#### [Directions for this task]
Please set down, unchanged, the line containing "- To request" and all the lines that follow it until the data below ends.

#### [Material for the task]
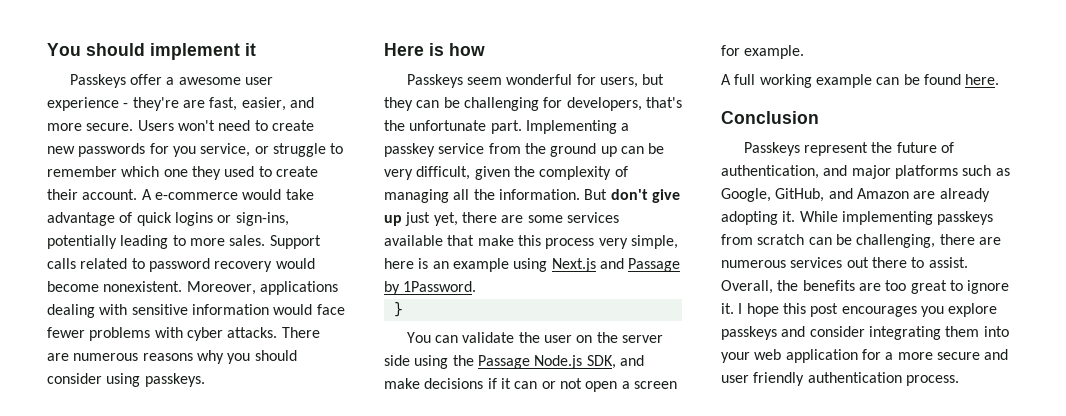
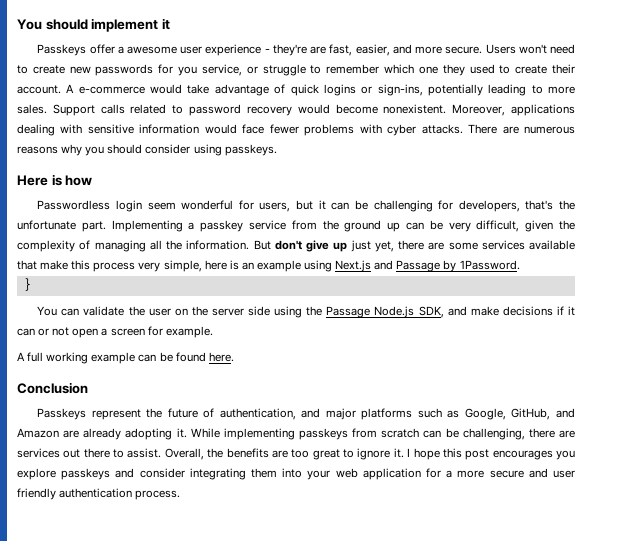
- Passkeys seem wonderful for users, but they can be challenging for developers, that's the unfortunate part.
+ Passwordless login seem wonderful for users, but it can be challenging for developers, that's the unfortunate part.
- While implementing passkeys from scratch can be challenging, there are numerous services out there to assist.
+ While implementing passkeys from scratch can be challenging, there are services out there to assist.

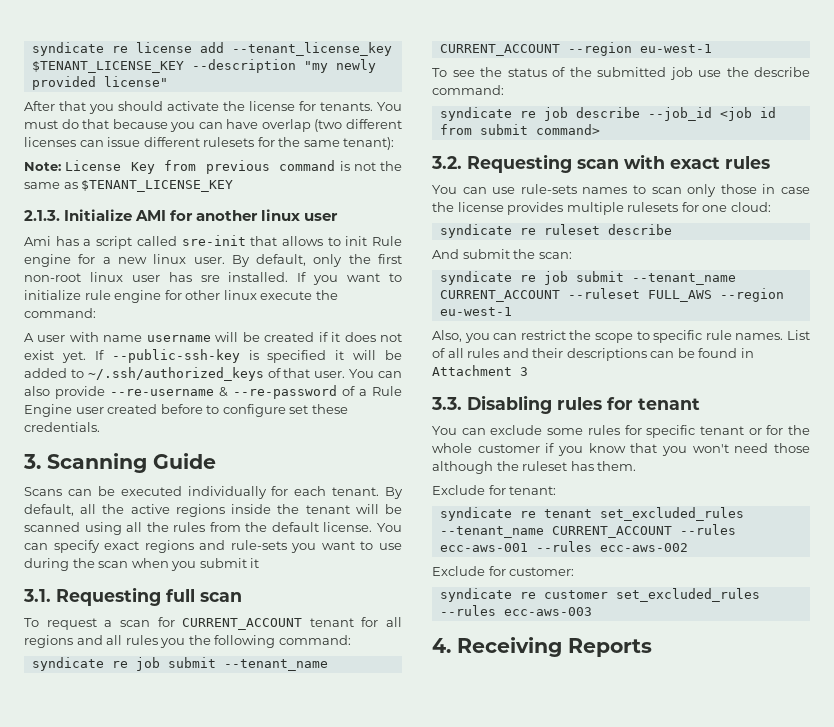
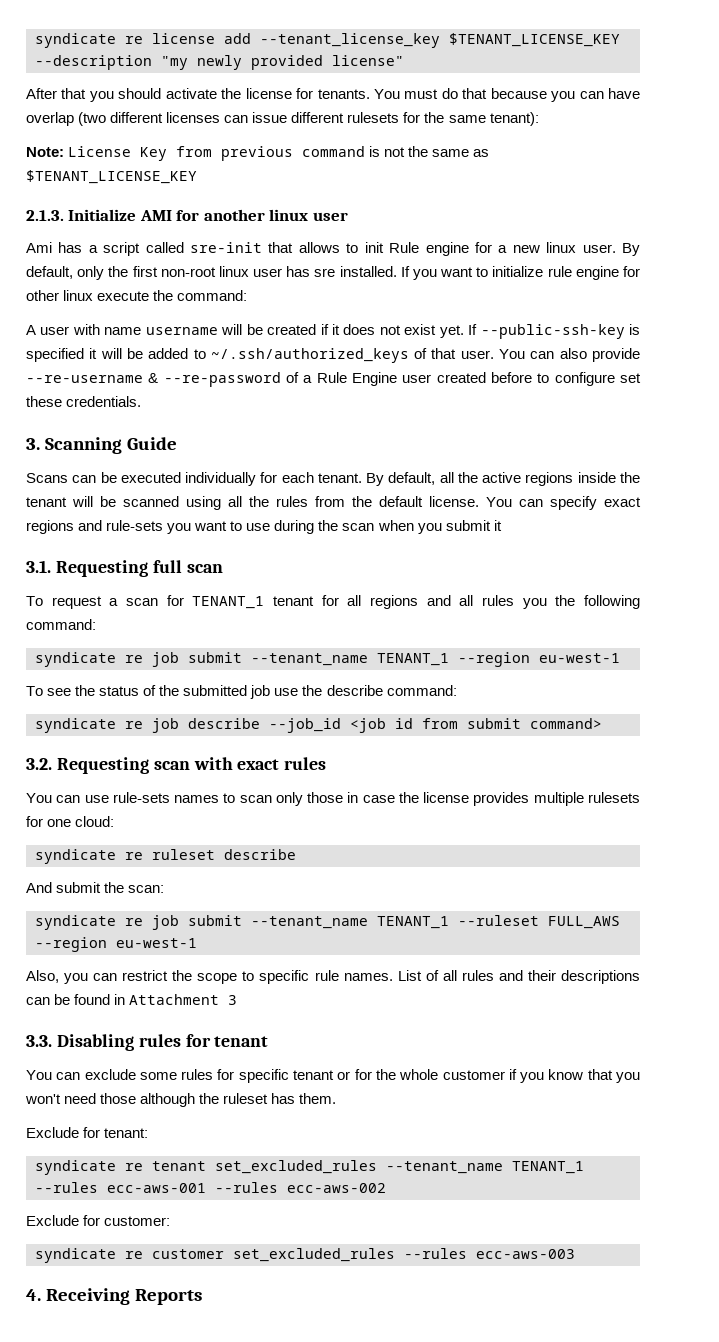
- To request a scan for CURRENT_ACCOUNT tenant for all regions and all rules you the following command:
+ To request a scan for TENANT_1 tenant for all regions and all rules you the following command:
- syndicate re job submit --tenant_name CURRENT_ACCOUNT --region eu-west-1
+ syndicate re job submit --tenant_name TENANT_1 --region eu-west-1
- syndicate re job submit --tenant_name CURRENT_ACCOUNT --ruleset FULL_AWS --region eu-west-1
+ syndicate re job submit --tenant_name TENANT_1 --ruleset FULL_AWS --region eu-west-1
- syndicate re tenant set_excluded_rules --tenant_name CURRENT_ACCOUNT --rules ecc-aws-001 --rules ecc-aws-002
+ syndicate re tenant set_excluded_rules --tenant_name TENANT_1 --rules ecc-aws-001 --rules ecc-aws-002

#### [Exercise output]
- To request a scan for CURRENT_ACCOUNT tenant for all regions and all rules you the following command:
+ To request a scan for TENANT_1 tenant for all regions and all rules you the following command:
- syndicate re job submit --tenant_name CURRENT_ACCOUNT --region eu-west-1
+ syndicate re job submit --tenant_name TENANT_1 --region eu-west-1
- syndicate re job submit --tenant_name CURRENT_ACCOUNT --ruleset FULL_AWS --region eu-west-1
+ syndicate re job submit --tenant_name TENANT_1 --ruleset FULL_AWS --region eu-west-1
- syndicate re tenant set_excluded_rules --tenant_name CURRENT_ACCOUNT --rules ecc-aws-001 --rules ecc-aws-002
+ syndicate re tenant set_excluded_rules --tenant_name TENANT_1 --rules ecc-aws-001 --rules ecc-aws-002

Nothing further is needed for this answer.